Tyrosinase enzyme converts tyrosine into melanin. Oxidization of tyrosine followed by it’s polymerization produces melanin pigment. It is possible that the amino acid side chains of tyrosine accept protons and polymerization takes place. In vitro polymerization happens at basic pH. After UV exposure melanocyte cells activate cytokines and produce NO (nitric oxide) and activate whole signal transduction pathway, that eventually produces melanin in the cytoplasm [70].
Pyrosequencing is required to find DNA methylation. This technique based on the release of pyrophosphate in every nucleotide incorporation. One of the sequencing PCR primer should be biotynilated. It’s incorporation emits light and eventually produces pyrogram. Pyrosequencing and MALDI-TOF are used to find the precise position of methylation. General formula for MALDI-TOF matrix is acetonitrile, water, trifluoroacetic acid (50:48:2). Bacterial and fungal cell smear or cell extract gets used for this experiment. This technique measures peptides and other compounds in presence of salts [71-73].

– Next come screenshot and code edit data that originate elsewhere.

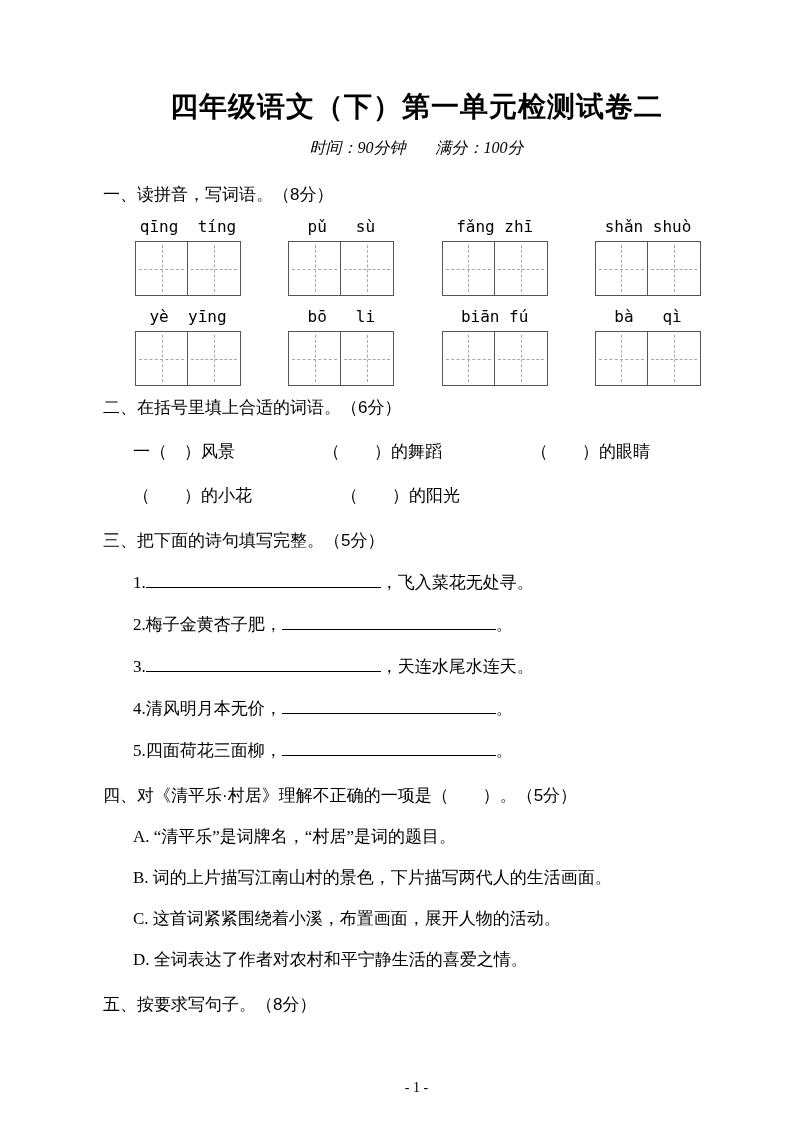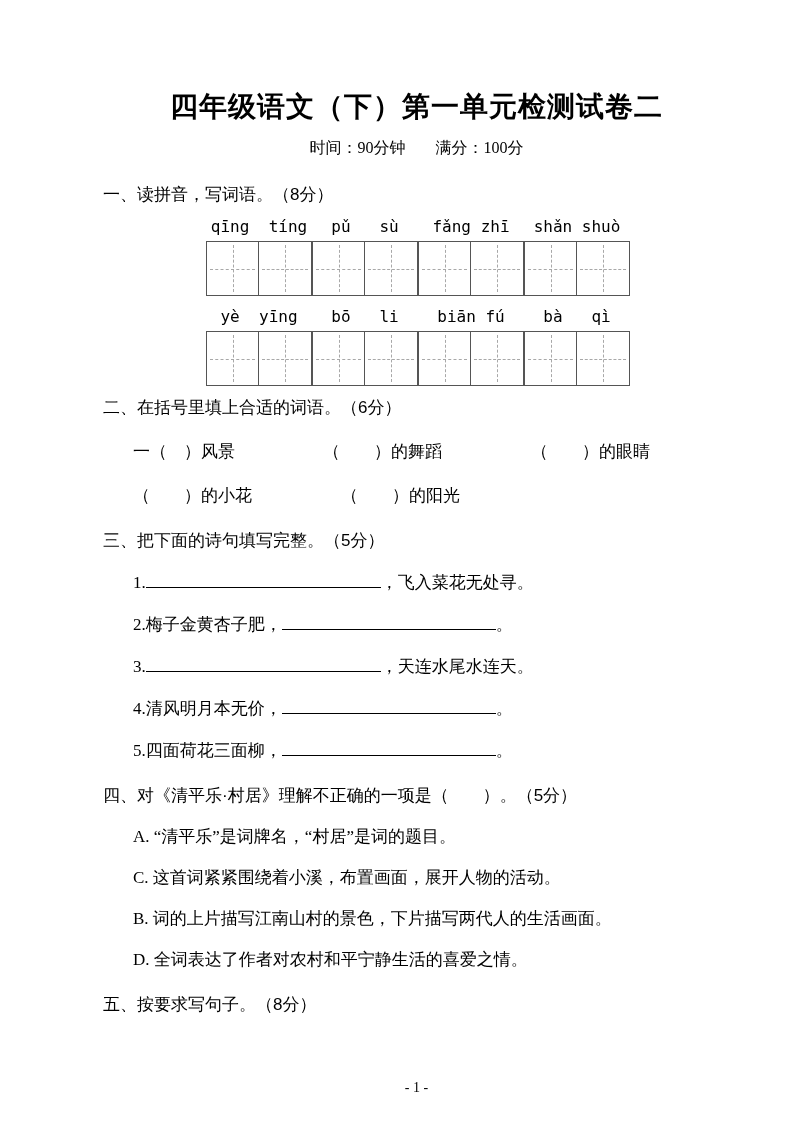"时间：90分钟 满分：100分" .exam-info { font-style: none -> italic }
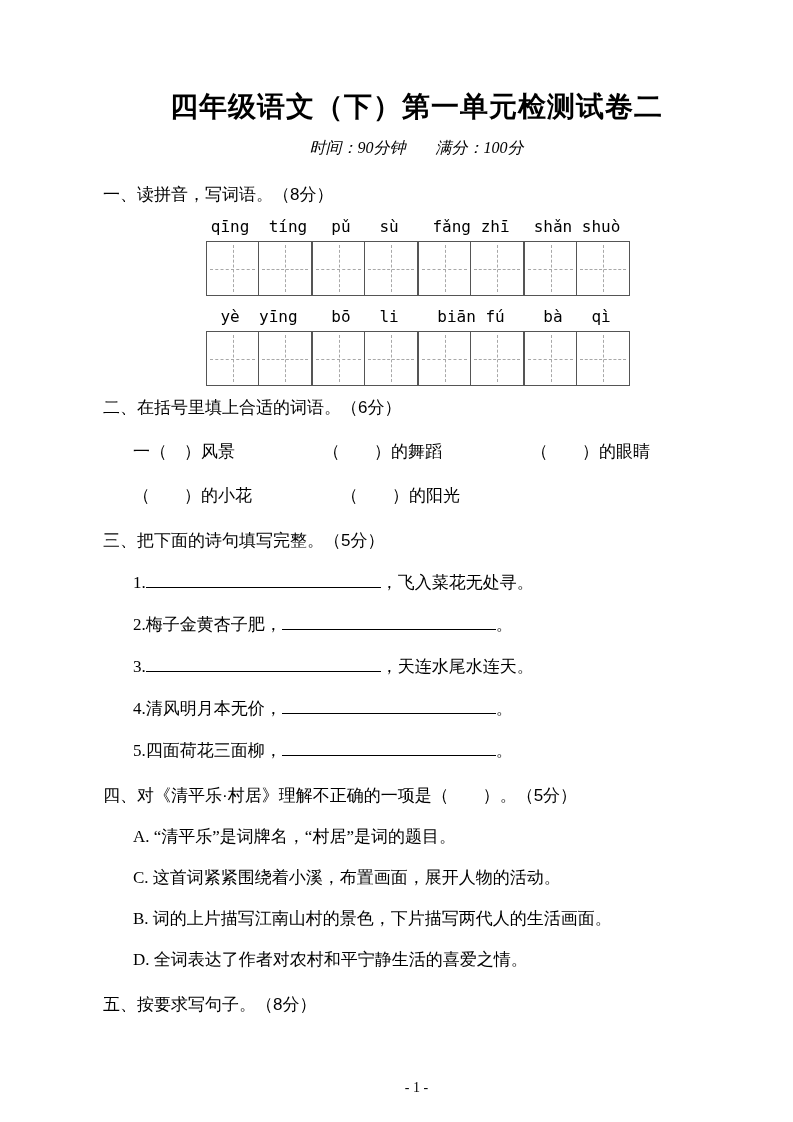"qīng tíng" .pg-row { justify-content: center -> space-between }
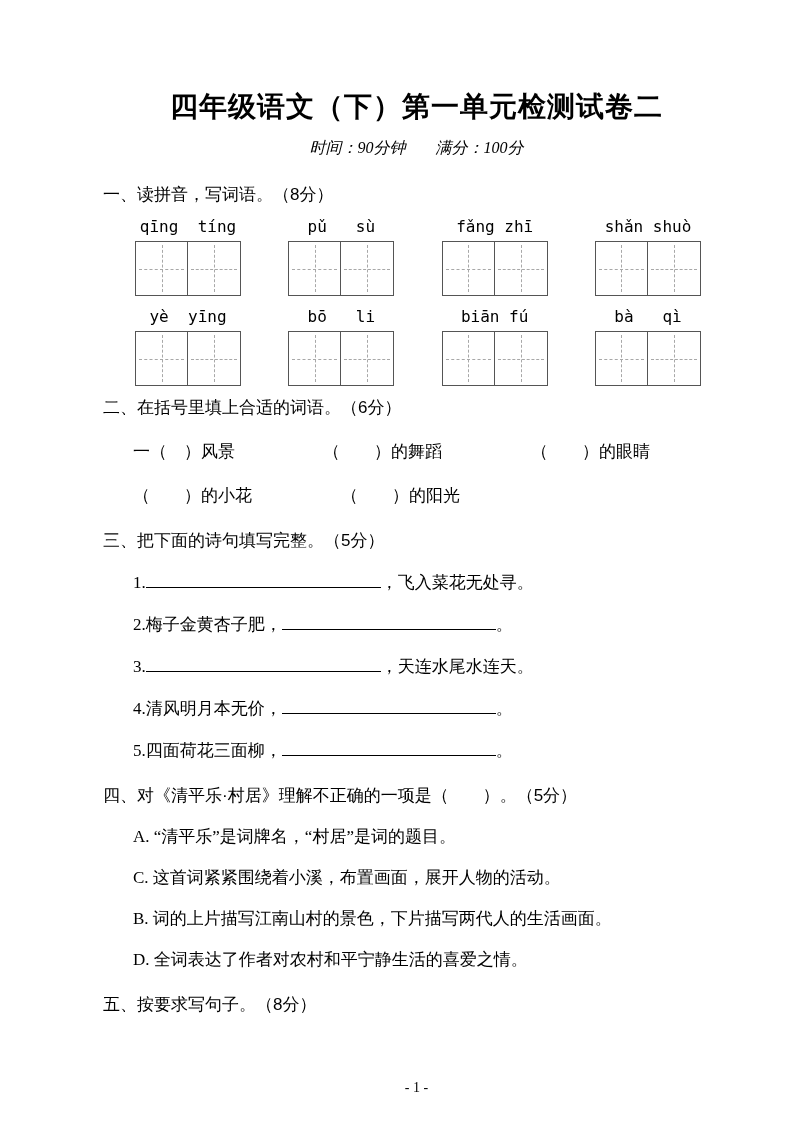"C. 这首词紧紧围绕着小溪，布置画面，展开人物的活动。" div.s4-option { order: before "B. 词的上片描写江南山村的景色，下片描写两代人的生活画面。" -> after "B. 词的上片描写江南山村的景色，下片描写两代人的生活画面。" }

Multi fluorophore associated in-situ hybridization shows the pattern of gene activation in cells. Some genes get hypermethylated during Alzheimer’s disease. knock out mutation helps to find the specific gene. Brain cells or neuron can be sectioned and stained differentially, and observed by confocal microscopy. Laser pulse in MALDI-TOF causes excitation of matrix molecules followed by energy transfer in gas phase matrix ion production. Bacterial sample volume should be optimal for MALDI-TOF.

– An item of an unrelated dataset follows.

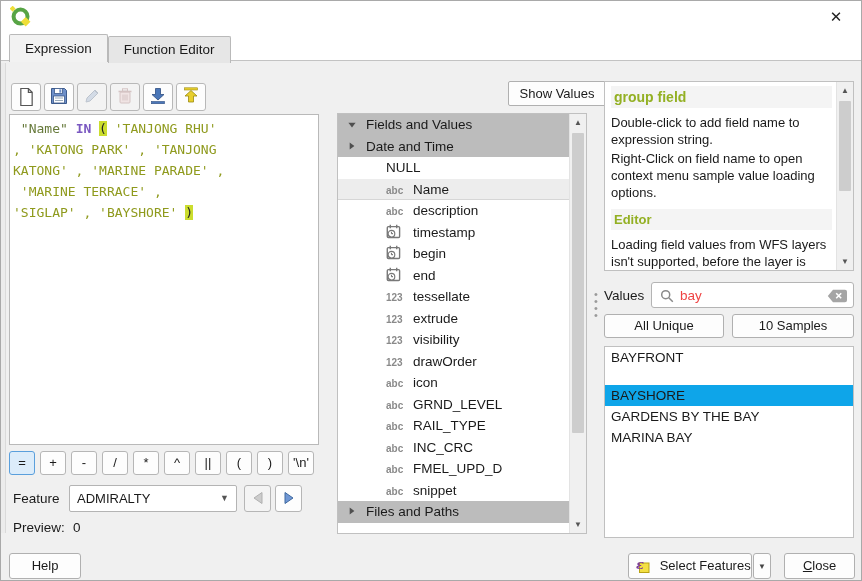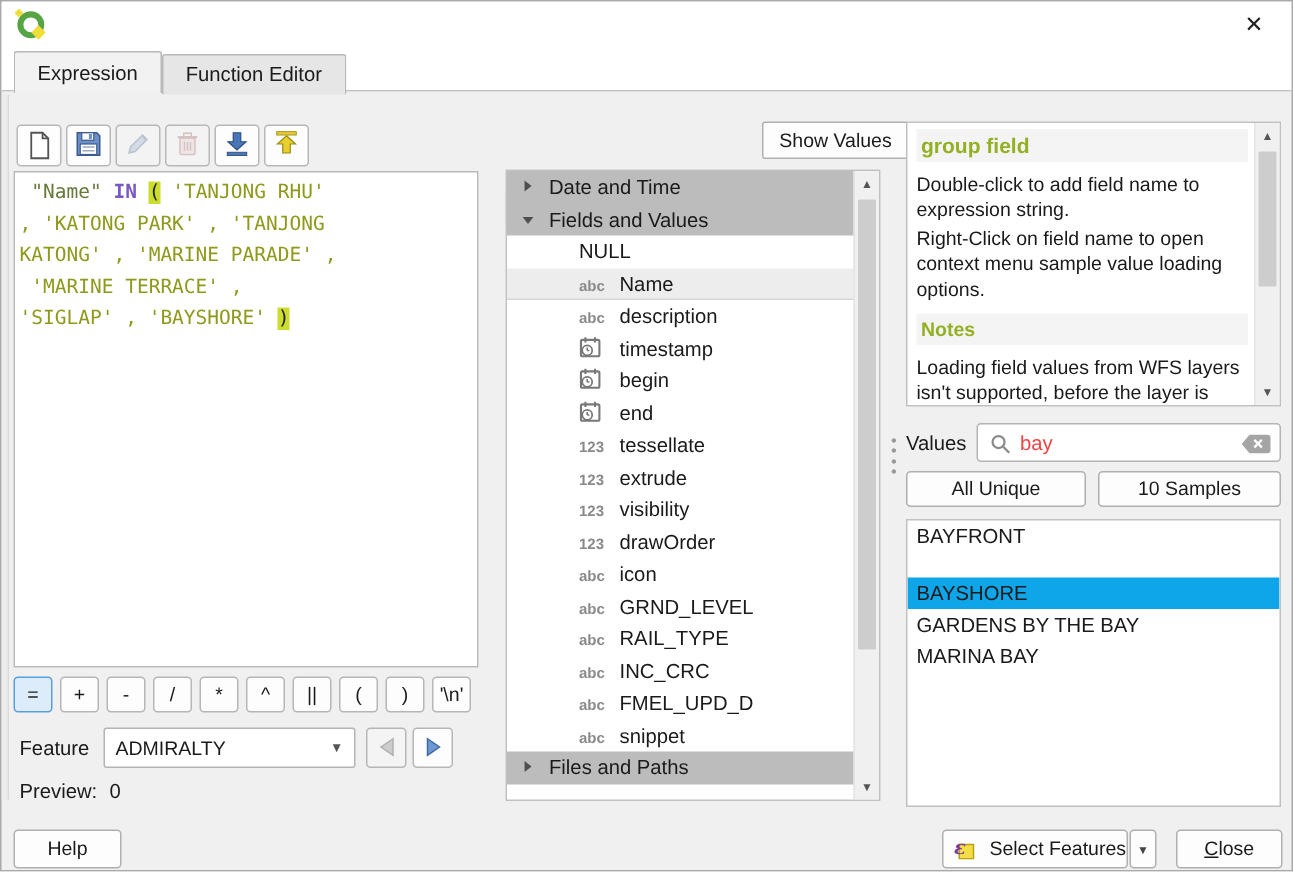"Date and Time" div.tree-row { order: before "Fields and Values" -> after "Fields and Values" }
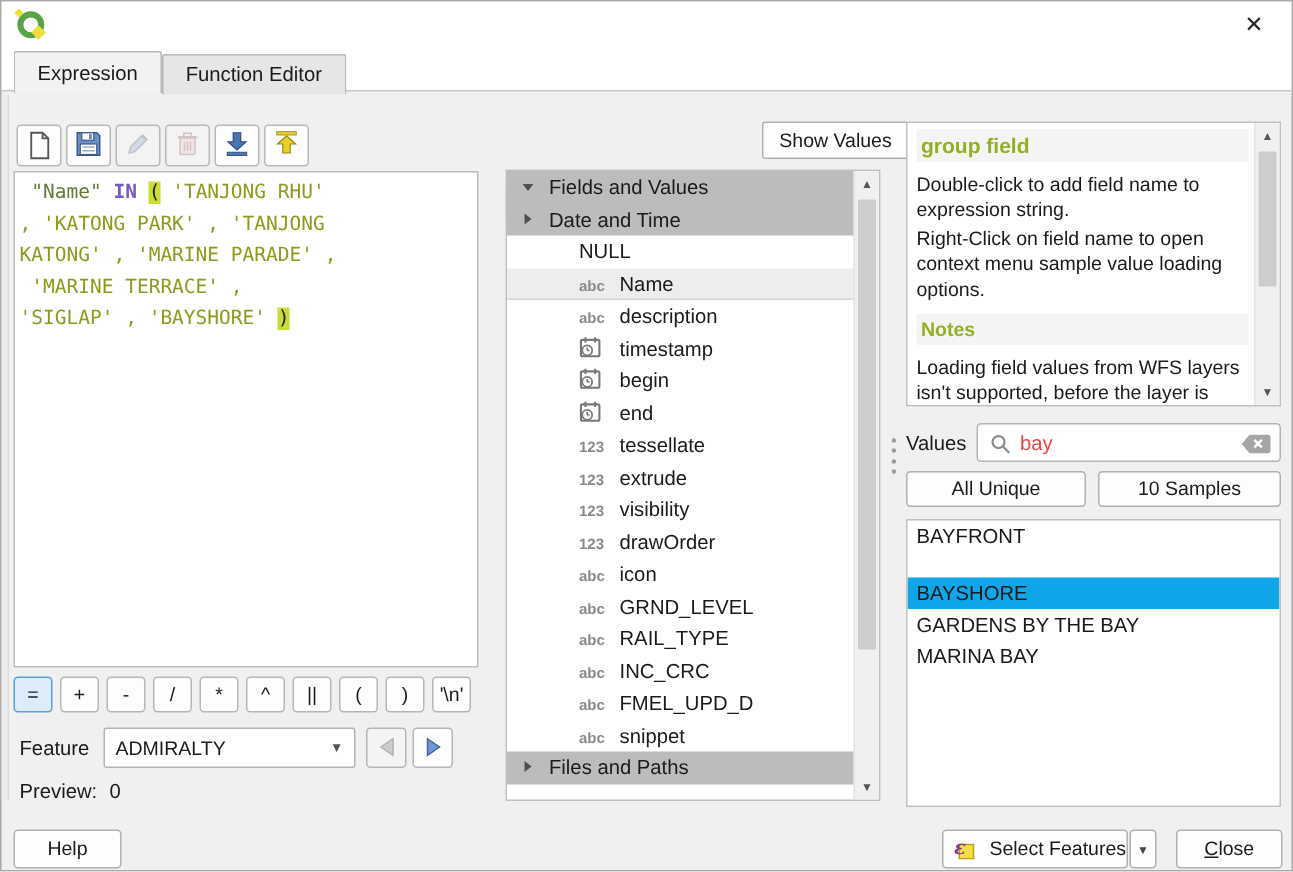"Notes" div.help-heading { text: Notes -> Editor }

PCR is an essential technique that helps to amplify any DNA sequence or genes. In vitro assay with high calcium concentration shows that high calcium makes brain cell dysfunctional. Or In vitro experiment shows that amyloid plaque can be dissociated with high acidic condition. polymerization assay helps to detect microtubule polymerization procedure in vitro. Lyophilized tubulin comes with the market available kits. One of the component of this kit is fluorophore, that helps with the high through put scanning and detection.
Generally, people use MRI scan to detect Alzheimer’s. It is a radiation less examination technique, and takes about 30 minutes. MRI machine can produce images in any plane. Now with the advanced software people can dissect images in different planes and take series of pictures too. Isotope based dye can also be used with MRI. Allergic patients can react with this MRI dye.
The versatilities of epigenetics show that it has effect in plants, animals, insects too. Epigenetic change enters through the food chain. Harmful chemicals in the soil or in the air also affects plants and animals. CGI promoter hypermethylation is not directly related to gene silencing, nearby sequence needs to be orchestrated with CGI methylation. All these reasons change chromosome’s three-dimensional structure. In vertebrates methylated CGI promoter controls the gene expression. 70% genes are associated with this. Remote CGI also controls gene expression. It also supports the jumping gene theory and gene inactivation by remote control sequences. DNA is not randomly located in the nucleus, it resides in the nucleosome. The enzyme causes DNA methylation that also resides in the nucleosome [74-78].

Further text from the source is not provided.